I’m in this weird mental space today. At work, I’ve been putting a lot of effort into building infrastructure – or more specifically, creating things that build infrastructure. While doing this over the past month, I’ve hit a few interesting realizations:
That I primarily work in two modes:
- “gettin’ shit done and stay the fuck outa my way”
Which is the rude way of saying I’m hammering out basic frameworks, making sure the theories of how something will go together work, mostly ignoring error conditions and error checking, and testing is manual and just as I need it. I sketch out structures, build blocks on each other, and hopefully end up with my arch/bridge/sofware component/etc – whatever construct I’m making.
- “making it correct”
In which I get totally OCD about understanding how something works – even something I’ve just created, down to creating tests to cover the logic, defining the failure conditions, and picking “just the right names” for objects, method calls, and general analogies.
The first shows more apparent progress – really short term progress – very quickly. But if that’s all you do, then I’m deep in the bug/muck in not very long at all. I’ve worked with a lot of people who don’t toggle between these modes – or I think even recognize them. I think that’s a bit of a tragedy, and something I encourage people to look at introspectively when they’re working for me.
Another realization:
I have far, far less patience with executives and managers than I do with technical folks/line workers.

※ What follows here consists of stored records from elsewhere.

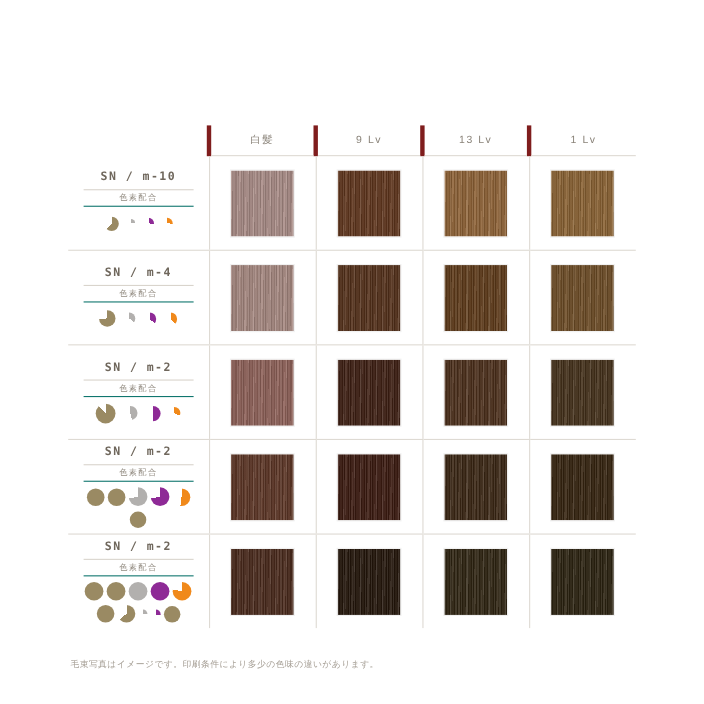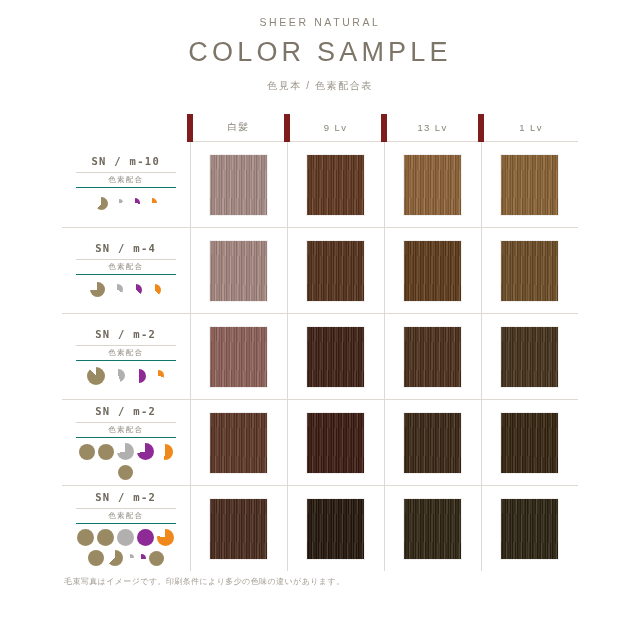--- a/index.html
+++ b/index.html
@@ -70,21 +70,21 @@
   }
 
   
   tr.head th {
     height: 27px;
     font-size: 9.5px;
     font-weight: 400;
     letter-spacing: 1.4px;
     color: #8a8379;
     border-bottom: 1px solid #dedad3;
-    border-left: 6px solid #7f1d1d;
+    border-left: 4px solid #7f1d1d;
   }
   tr.head th.corner {
     border-bottom: none;
     border-left: none;
   }
 
   
   tr.row td {
     height: 85px;
     border-bottom: 1px solid #dedad3;
@@ -145,37 +145,32 @@
   }
   .swatch .grain {
     position: absolute;
     inset: 0;
   }
 
   
   .footnote {
     position: absolute;
     left: 64px;
-    top: 576px;
+    top: 598px;
     font-size: 8px;
     letter-spacing: 0.4px;
     color: #a49d93;
     font-family: Liberation Mono, monospace;
   }
 </style>
 </head>
 <body>
 
 <div class="page">
 
-  <div class="header">
-    <div class="eyebrow">SHEER NATURAL</div>
-    <div class="maintitle">COLOR SAMPLE</div>
-    <div class="subtitle">色見本 / 色素配合表</div>
-  </div>
 
   <div class="table-wrap">
     <table class="sample">
       <colgroup>
         <col class="c-label">
           <col class="c-sw">
           <col class="c-sw">
           <col class="c-sw">
           <col class="c-sw">
       </colgroup>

The explanation into that is a bit more lengthy:
Being a good manager is very, very difficult. (Related reading that I highly recommend: Managing Humans and Behind Closed Doors. Being a good executive (director or whatever up) is even harder. Doing either of those jobs without resorting to being a dick – keeping an objective and fair eye out is damn near impossible. The dirty truth (that most folks in management positions realize pretty darn quickly) is that you get more money and tend to make more progress if you ARE a dick/backstabber/amoral sonuvabitch. Much of the thinking at an executive level is about capital, progress, and rewards – where anything you control is capital, what you output is progress, and what you get from all this is rewards. If you want to know in a general sense why an executive is doing anything, find out what their reward structure is. The track from there is usually abundantly clear.
Oh – and as for that ‘progress’ thing, that’s really naive of me to assert. Here’s the cynical me:
I’ve seen instances where output is status quo because that makes larger business sense: you want to keep some segment of the operation running solidly. Those are usually the pieces of the business that bore the shit out of me, and ironically the ones that are “looking for creative people” – usually to do mind-numbing work.
I’ve also seen directors having the output of one group to just fuck with other groups – not playing to win, but playing to have someone else loose. Why? Because that makes it easier for other resources you control appear to be making progress (even if it’s not the case). I’ve almost always seen this at the director and above level; managers just don’t have enough resources under their control to assign some of them to screwing with other folks, and it’s very, very rare that you’re overtly rewarded for screwing over the other guy. Okay, maybe not in Microsoft if you’re working for the “office” or “windows” franchise components. There’s another company (that I worked for directly – I haven’t worked at Microsoft) in which this pattern is abundant.
The end result of this cynicism (or realism, if you prefer) is that I have little patience with people whom I perceive as not “trying to make things better”. A bit idealistic of me, I know – a place where my idealism doesn’t match at all with reality. A little quote from a favorite movie (Secondhand Lions):
Hub: Sometimes the things that may or may not be true are the things a man needs to believe in the most. That people are basically good; that honor, courage, and virtue mean everything; that power and money, money and power mean nothing; that good always triumphs over evil; and I want you to remember this, that love… true love never dies. You remember that, boy. You remember that. Doesn’t matter if it’s true or not. You see, a man should believe in those things, because those are the things worth believing in.